The cylindrical rolling elements 20 in this embodiment can rotate and in the revolving raceways 72 roll. The revolving raceways 72 are from the cylindrical rolling elements 20 filled. The axes of rotation of the cylindrical rolling elements 20 extend vertically to the axial direction of the cavity 71 , When the linear bearing 2 opposite the guide shaft 40 is moved, the cylindrical rolling elements can 20 both about their axle bolts 21 rotate as well as in the circumferential raceways 72 roll, wherein the rolling direction of the cylindrical rolling elements 21 in the openings 73 opposite to the direction of movement of the linear bearing 2 is. Therefore arises in the linear bearing 2 a rolling element circulation. The number of cylindrical rolling elements 20 that coincide with the leadership wave 40 in contact, is not greater than 50% of the total number of cylindrical rolling elements 20 , whereby the cylindrical rolling elements 20 have an at least doubled lifetime. Because the cylindrical rolling elements 20 lie close to each other, the axes of rotation of the cylindrical rolling bodies 20 constantly vertical to the axial direction of the cavity 71 , causing a deviation of the cylindrical rolling elements 20 is prevented, so that wear is avoided. The outer bush 76 encloses the revolving raceways 72 , whereby an entry of dust and foreign bodies into the revolving raceways 72 is prevented.

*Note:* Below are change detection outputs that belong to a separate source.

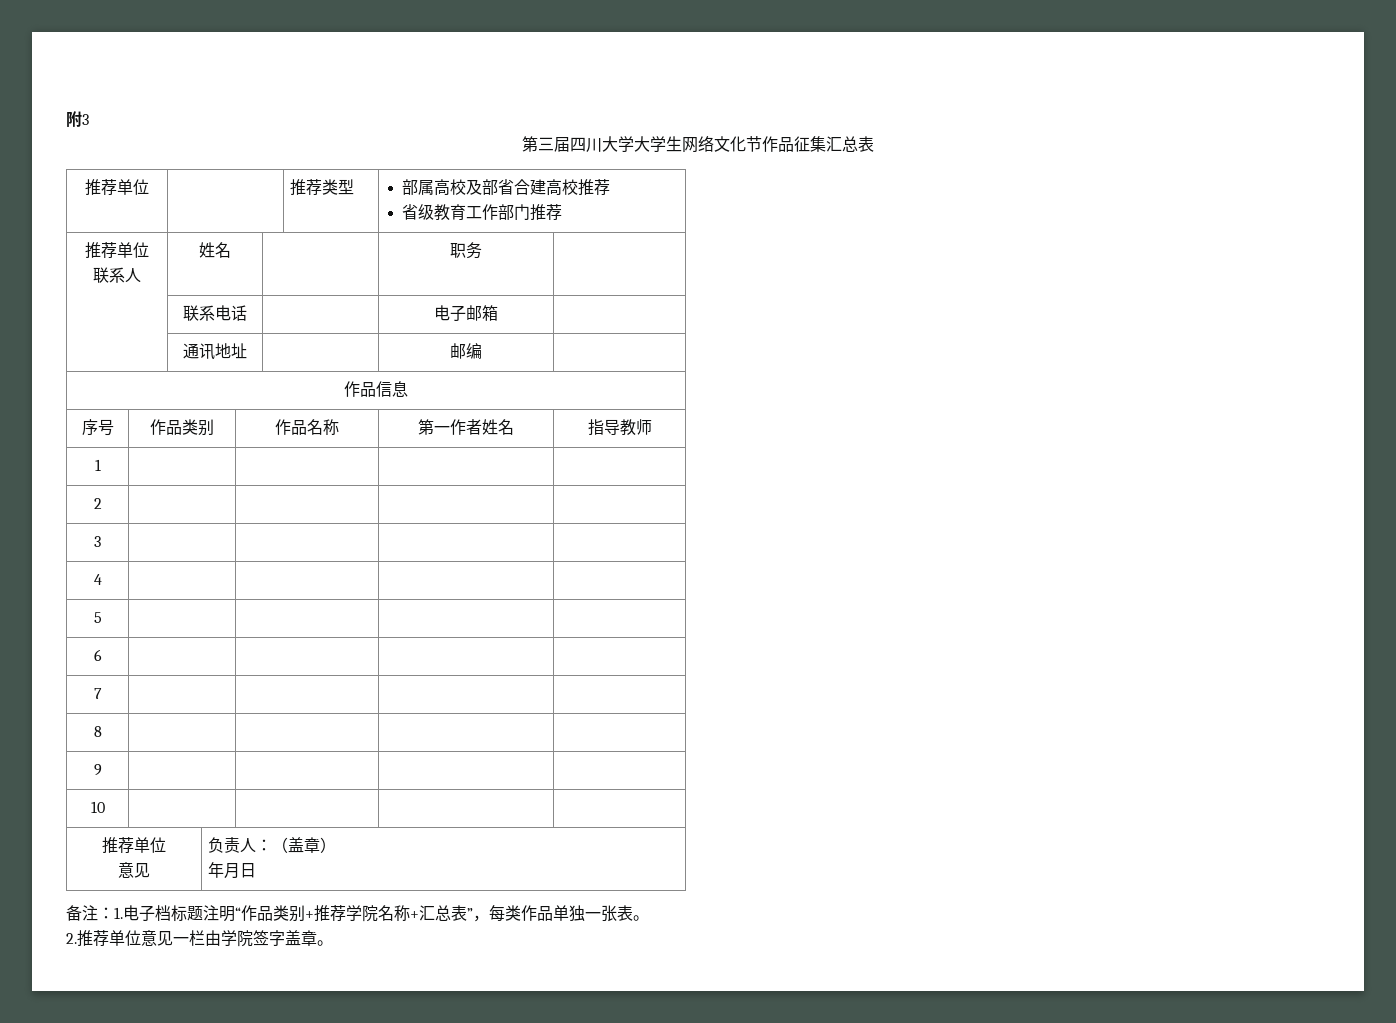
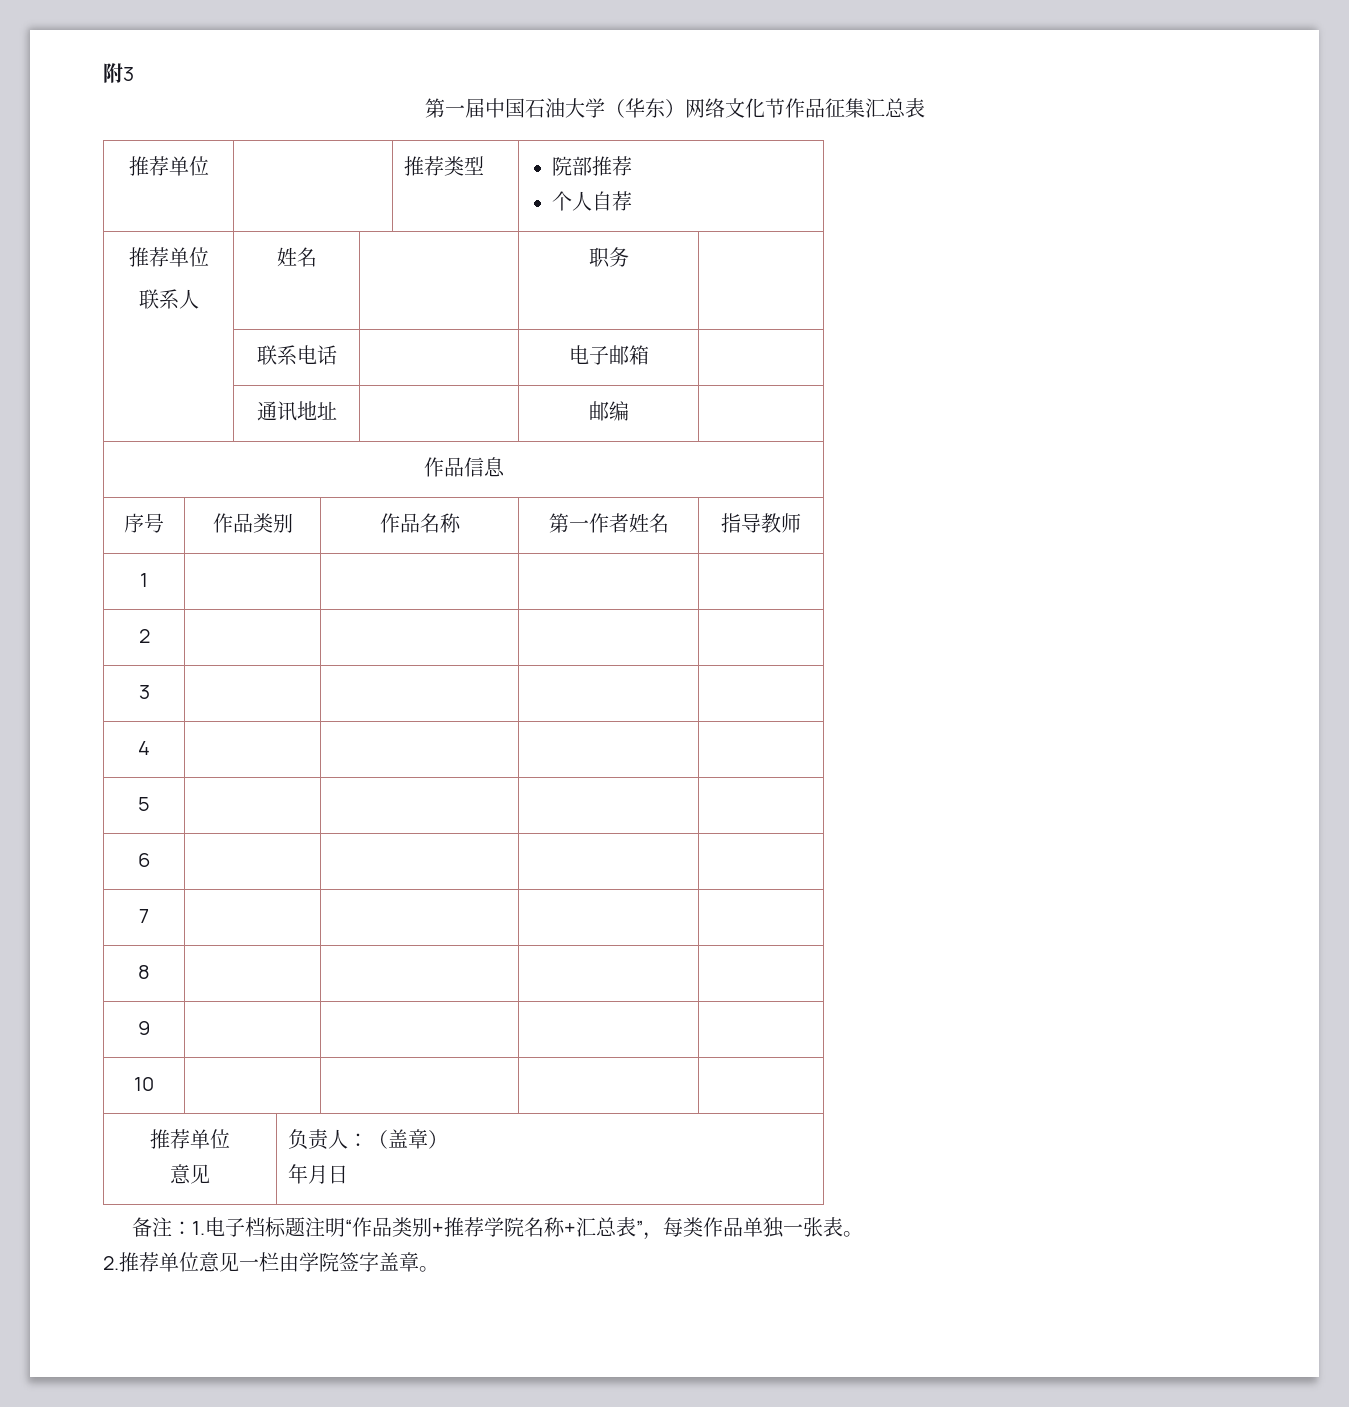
- 第三届四川大学大学生网络文化节作品征集汇总表
+ 第一届中国石油大学（华东）网络文化节作品征集汇总表
- 推荐单位 | | 推荐类型 | 部属高校及部省合建高校推荐
- 省级教育工作部门推荐
+ 推荐单位 | | 推荐类型 | 院部推荐
+ 个人自荐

The invention thus relates to a cylindrical rolling elements and a linear bearing with these cylindrical rolling elements, which has a bearing body 10 and a plurality of cylindrical rolling elements 20 includes, wherein the bearing body 10 is formed by a hollow cylinder and annularly distributed axial slots 11 , which each have a groove on the inner wall 12 for the axle bolts 21 the cylindrical rolling elements 20 bil the, and a radial annular groove 13 that has the long holes 11 is connected and through which the cylindrical rolling elements 20 in the oblong holes 11 can enter.

Claims (9)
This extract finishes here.